_About this exercise_: An exact transcription of every record is needed.

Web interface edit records
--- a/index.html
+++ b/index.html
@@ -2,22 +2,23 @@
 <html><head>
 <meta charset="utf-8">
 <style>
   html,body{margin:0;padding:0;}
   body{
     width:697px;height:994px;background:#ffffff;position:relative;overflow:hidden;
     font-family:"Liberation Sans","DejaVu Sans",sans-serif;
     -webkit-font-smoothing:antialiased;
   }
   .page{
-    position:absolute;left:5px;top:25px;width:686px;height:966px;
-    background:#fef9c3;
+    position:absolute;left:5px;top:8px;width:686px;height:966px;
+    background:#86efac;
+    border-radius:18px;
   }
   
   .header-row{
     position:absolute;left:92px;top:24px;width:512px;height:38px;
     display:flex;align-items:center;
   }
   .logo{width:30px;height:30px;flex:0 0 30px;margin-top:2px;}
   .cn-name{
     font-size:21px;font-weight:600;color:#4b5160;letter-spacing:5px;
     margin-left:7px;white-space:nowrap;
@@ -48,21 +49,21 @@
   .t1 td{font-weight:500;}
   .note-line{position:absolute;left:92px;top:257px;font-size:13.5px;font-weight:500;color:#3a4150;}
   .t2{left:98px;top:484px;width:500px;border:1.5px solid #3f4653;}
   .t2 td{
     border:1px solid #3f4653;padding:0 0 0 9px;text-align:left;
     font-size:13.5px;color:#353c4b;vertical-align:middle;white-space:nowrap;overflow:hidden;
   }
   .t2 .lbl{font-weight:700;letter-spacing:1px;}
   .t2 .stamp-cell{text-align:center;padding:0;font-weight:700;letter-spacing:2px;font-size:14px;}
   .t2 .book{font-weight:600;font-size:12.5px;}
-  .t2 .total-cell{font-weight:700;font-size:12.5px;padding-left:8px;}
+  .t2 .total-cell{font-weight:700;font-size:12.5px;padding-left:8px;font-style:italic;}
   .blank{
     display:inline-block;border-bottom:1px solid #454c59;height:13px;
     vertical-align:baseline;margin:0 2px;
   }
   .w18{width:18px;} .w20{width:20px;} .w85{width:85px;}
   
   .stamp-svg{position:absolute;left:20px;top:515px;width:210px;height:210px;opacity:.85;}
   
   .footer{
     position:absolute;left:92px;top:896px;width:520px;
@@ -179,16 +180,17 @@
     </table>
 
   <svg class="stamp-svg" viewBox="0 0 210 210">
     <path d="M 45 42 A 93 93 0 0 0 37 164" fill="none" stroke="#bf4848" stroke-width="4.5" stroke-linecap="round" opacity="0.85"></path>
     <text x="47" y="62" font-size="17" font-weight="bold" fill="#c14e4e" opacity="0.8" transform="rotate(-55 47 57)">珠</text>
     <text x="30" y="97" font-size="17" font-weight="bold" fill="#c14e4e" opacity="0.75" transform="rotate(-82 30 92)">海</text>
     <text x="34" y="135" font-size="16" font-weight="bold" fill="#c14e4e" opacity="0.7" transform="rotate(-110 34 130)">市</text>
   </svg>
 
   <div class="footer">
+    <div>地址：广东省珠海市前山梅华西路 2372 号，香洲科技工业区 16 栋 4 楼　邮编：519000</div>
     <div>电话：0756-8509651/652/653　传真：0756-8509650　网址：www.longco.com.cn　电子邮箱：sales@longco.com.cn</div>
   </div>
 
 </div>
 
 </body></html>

_The answer_:
--- a/index.html
+++ b/index.html
@@ -2,22 +2,23 @@
 <html><head>
 <meta charset="utf-8">
 <style>
   html,body{margin:0;padding:0;}
   body{
     width:697px;height:994px;background:#ffffff;position:relative;overflow:hidden;
     font-family:"Liberation Sans","DejaVu Sans",sans-serif;
     -webkit-font-smoothing:antialiased;
   }
   .page{
-    position:absolute;left:5px;top:25px;width:686px;height:966px;
-    background:#fef9c3;
+    position:absolute;left:5px;top:8px;width:686px;height:966px;
+    background:#86efac;
+    border-radius:18px;
   }
   
   .header-row{
     position:absolute;left:92px;top:24px;width:512px;height:38px;
     display:flex;align-items:center;
   }
   .logo{width:30px;height:30px;flex:0 0 30px;margin-top:2px;}
   .cn-name{
     font-size:21px;font-weight:600;color:#4b5160;letter-spacing:5px;
     margin-left:7px;white-space:nowrap;
@@ -48,21 +49,21 @@
   .t1 td{font-weight:500;}
   .note-line{position:absolute;left:92px;top:257px;font-size:13.5px;font-weight:500;color:#3a4150;}
   .t2{left:98px;top:484px;width:500px;border:1.5px solid #3f4653;}
   .t2 td{
     border:1px solid #3f4653;padding:0 0 0 9px;text-align:left;
     font-size:13.5px;color:#353c4b;vertical-align:middle;white-space:nowrap;overflow:hidden;
   }
   .t2 .lbl{font-weight:700;letter-spacing:1px;}
   .t2 .stamp-cell{text-align:center;padding:0;font-weight:700;letter-spacing:2px;font-size:14px;}
   .t2 .book{font-weight:600;font-size:12.5px;}
-  .t2 .total-cell{font-weight:700;font-size:12.5px;padding-left:8px;}
+  .t2 .total-cell{font-weight:700;font-size:12.5px;padding-left:8px;font-style:italic;}
   .blank{
     display:inline-block;border-bottom:1px solid #454c59;height:13px;
     vertical-align:baseline;margin:0 2px;
   }
   .w18{width:18px;} .w20{width:20px;} .w85{width:85px;}
   
   .stamp-svg{position:absolute;left:20px;top:515px;width:210px;height:210px;opacity:.85;}
   
   .footer{
     position:absolute;left:92px;top:896px;width:520px;
@@ -179,16 +180,17 @@
     </table>
 
   <svg class="stamp-svg" viewBox="0 0 210 210">
     <path d="M 45 42 A 93 93 0 0 0 37 164" fill="none" stroke="#bf4848" stroke-width="4.5" stroke-linecap="round" opacity="0.85"></path>
     <text x="47" y="62" font-size="17" font-weight="bold" fill="#c14e4e" opacity="0.8" transform="rotate(-55 47 57)">珠</text>
     <text x="30" y="97" font-size="17" font-weight="bold" fill="#c14e4e" opacity="0.75" transform="rotate(-82 30 92)">海</text>
     <text x="34" y="135" font-size="16" font-weight="bold" fill="#c14e4e" opacity="0.7" transform="rotate(-110 34 130)">市</text>
   </svg>
 
   <div class="footer">
+    <div>地址：广东省珠海市前山梅华西路 2372 号，香洲科技工业区 16 栋 4 楼　邮编：519000</div>
     <div>电话：0756-8509651/652/653　传真：0756-8509650　网址：www.longco.com.cn　电子邮箱：sales@longco.com.cn</div>
   </div>
 
 </div>
 
 </body></html>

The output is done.